We can define biopiracy as the bioprospection that has been carried out up to now on our planet, that which has generated greater inequality, failed to respect the rights of communities and indigenous peoples, not benefited in any way the denominated suppliers (the economic side has not been significant) and failed to promote citizen participation at least in the determination of the terms of negotiations, among other aspects.

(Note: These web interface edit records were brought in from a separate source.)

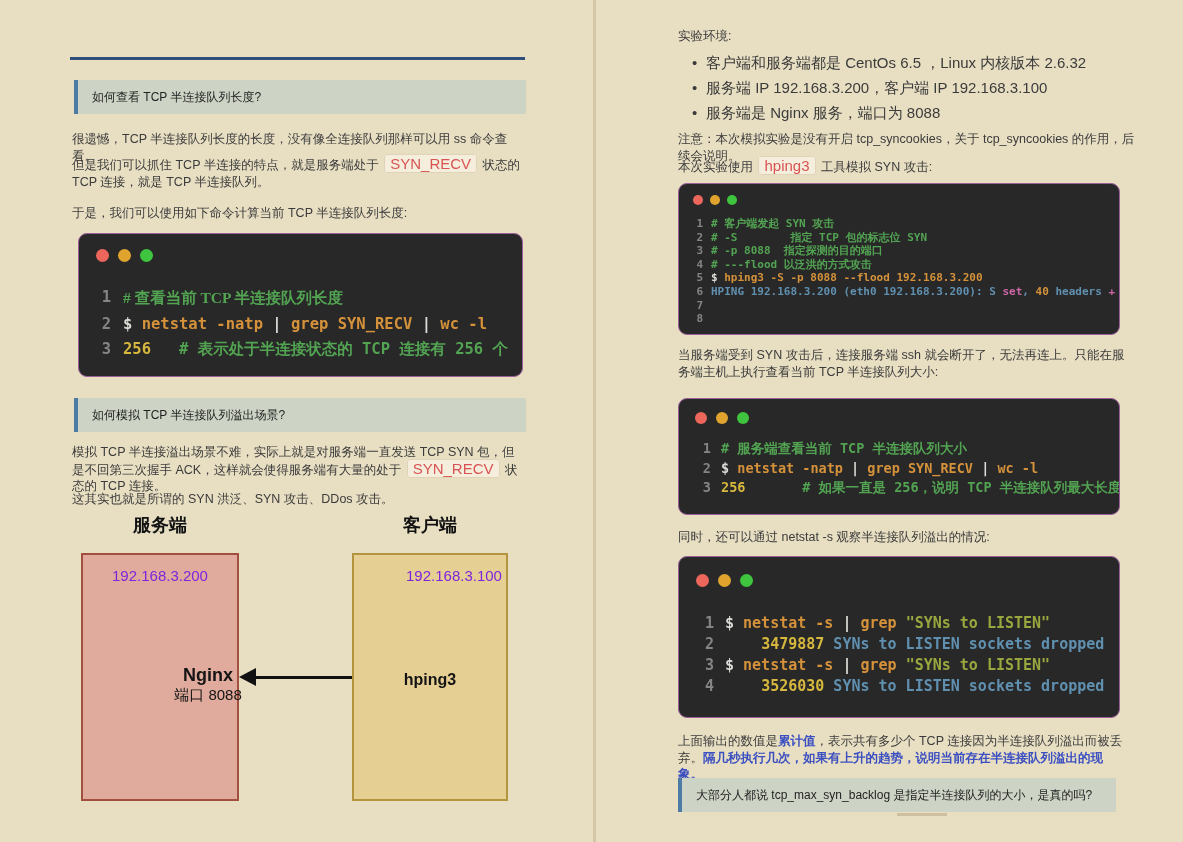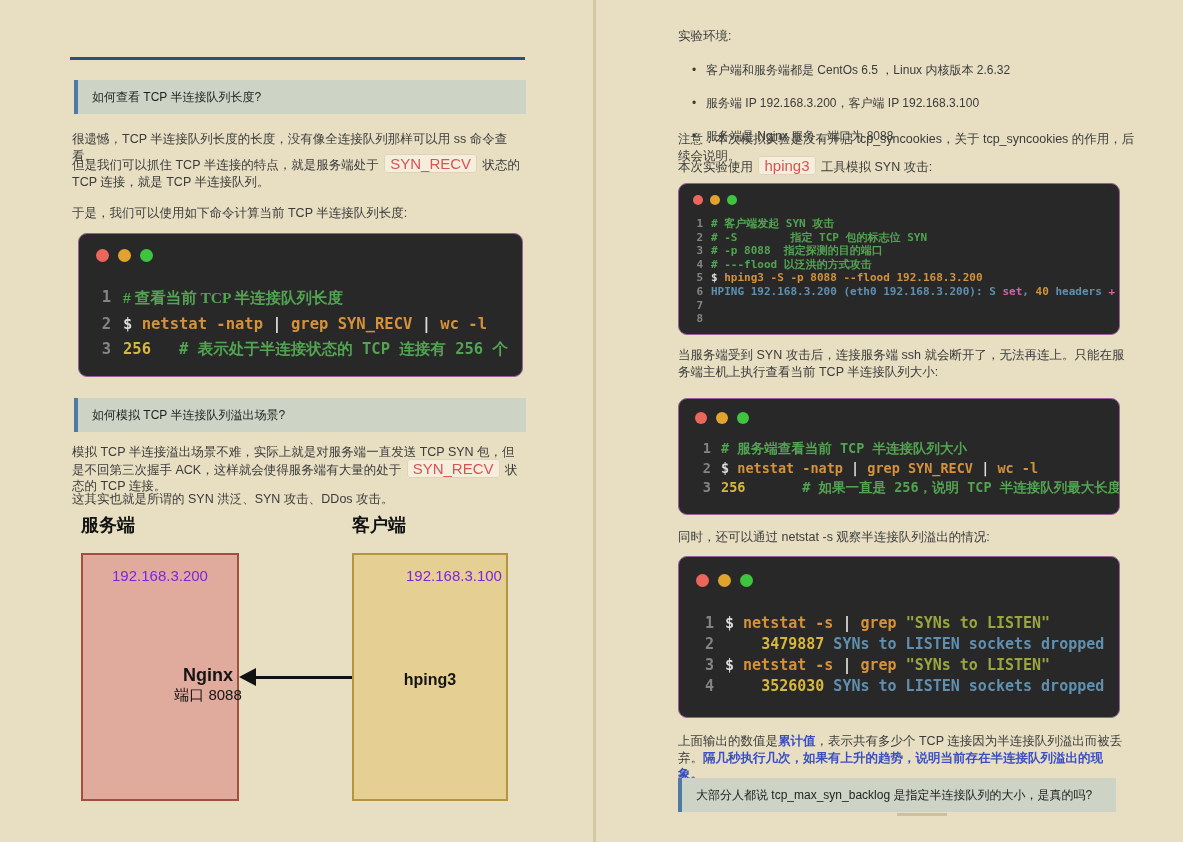--- a/index.html
+++ b/index.html
@@ -85,7 +85,7 @@
   
   .r1{left:678px;top:28px;width:445px;}
   .blist{position:absolute;left:692px;top:50px;width:430px;margin:0;padding:0;list-style:none;}
-  .blist li{position:relative;padding-left:14px;font-size:12px;line-height:25px;margin-top:8px;}
+  .blist li{position:relative;padding-left:14px;font-size:15px;line-height:25px;}
   .blist li::before{content:"•";position:absolute;left:0;top:0;color:#3b3b3b;}
   .r2{left:678px;top:131px;width:460px;}
   .r3{left:678px;top:158px;width:445px;}

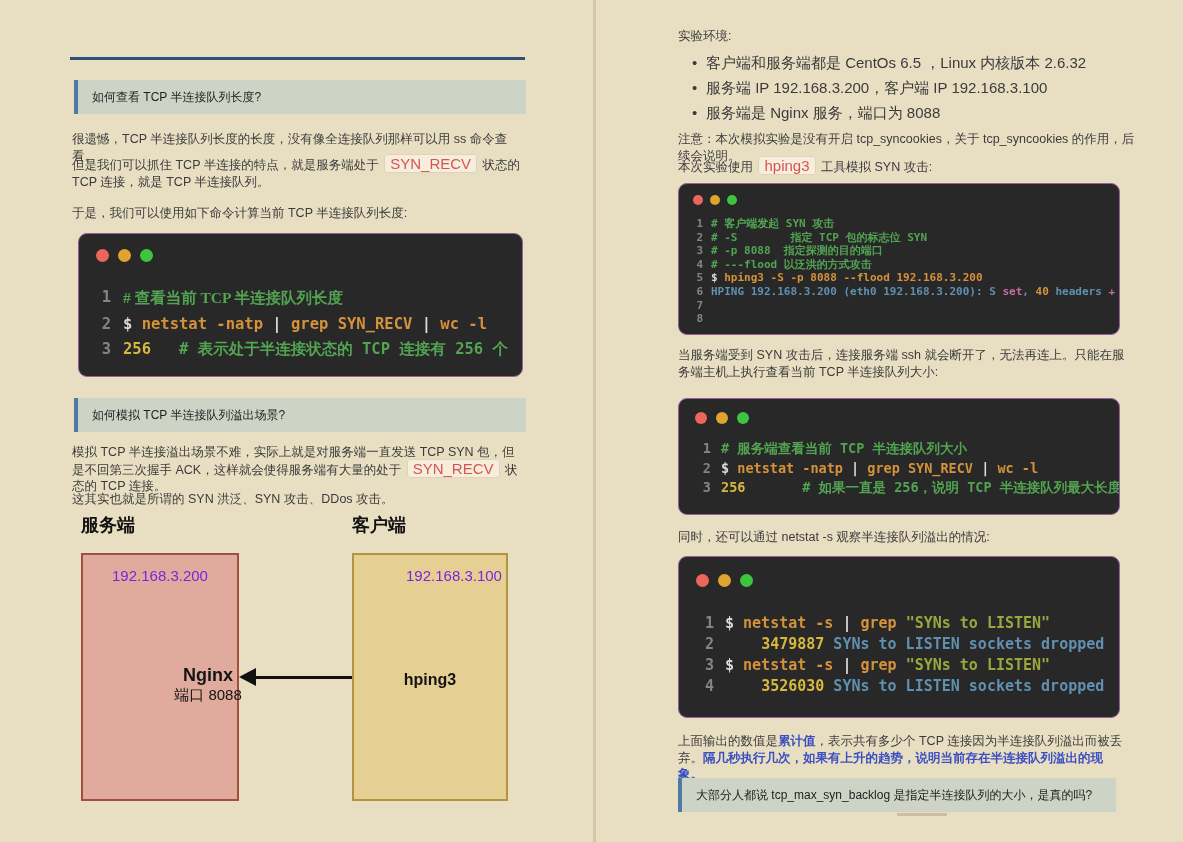--- a/index.html
+++ b/index.html
@@ -65,7 +65,7 @@
   .p5{left:72px;top:491px;width:455px;}
   
   .diagram{position:absolute;left:70px;top:505px;width:455px;height:310px;}
-  .diagram .lab{position:absolute;font-size:18px;font-weight:bold;color:#111;}
+  .diagram .lab{position:absolute;text-align:center;font-size:18px;font-weight:bold;color:#111;}
   .srv-label{left:11px;top:8px;width:158px;}
   .cli-label{left:282px;top:8px;width:156px;}
   .srv-box{position:absolute;left:11px;top:48px;width:158px;height:248px;box-sizing:border-box;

The ecological debt of the Inbio
The Inbio carries out biopiracy in accordance to what is written above. The economic benefits that it has provided cannot hide this fact and in any case have not come in the quantity that the country was expecting, thanks to the hopes created by Inbio itself. Even so, this is not an issue of money. In this way, the Inbio has been running up an ecological debt, that is to say a responsibility with the rest of Costa Rican society (and not just in Costa Rica, but with other societies that possess the same biodiversity) reflected in the following:
· By carrying out its work through bilateral contracts, it has legitimated what in fact works like weapon on an international level, one that helps only deepen differences between contractual parties (usually the transnational company and the local community), bind existing inequalities to eternity, and promote social and environmental injustice;
· The Inbio has in this same way legitimated a package associated to accessing genetic and biochemical resources, made up in general of intellectual property rights and the production of genetically modified organisms. This new package benefits only those who already hold power;
· Has promoted the privatisation of what is collective;
· Biopiracy carried out by Inbio has not promoted national discussion on the use of natural resources as it has merely appropriated them through various legal instruments. It has not benefited anyone other than the Inbio and the Costa Rican elite that is alternated in government every four years, and for this reason it is not a sustainable activity;
· The Inbio was created by the same dominant class that has governed the country for the last 50 years, as a form of legitimating the commodification of nature;
· Biopiracy goes against communal control of natural resources;
· It is based on commercial and technocratic determinism. It maintains that unless biodiversity shows that it can be valued, it is not worth anything: the “sell to save” principle. But to sell to whom, why, and with what cost? This leaves to one side other values, those that have sustained biological diversity on the planet: culture, religion, all of which go further than such mercantile simplicity.
The successful model of biopiracy that has been legitimated by the Inbio is full of unfulfilled promises that legitimate a development model distant from social needs.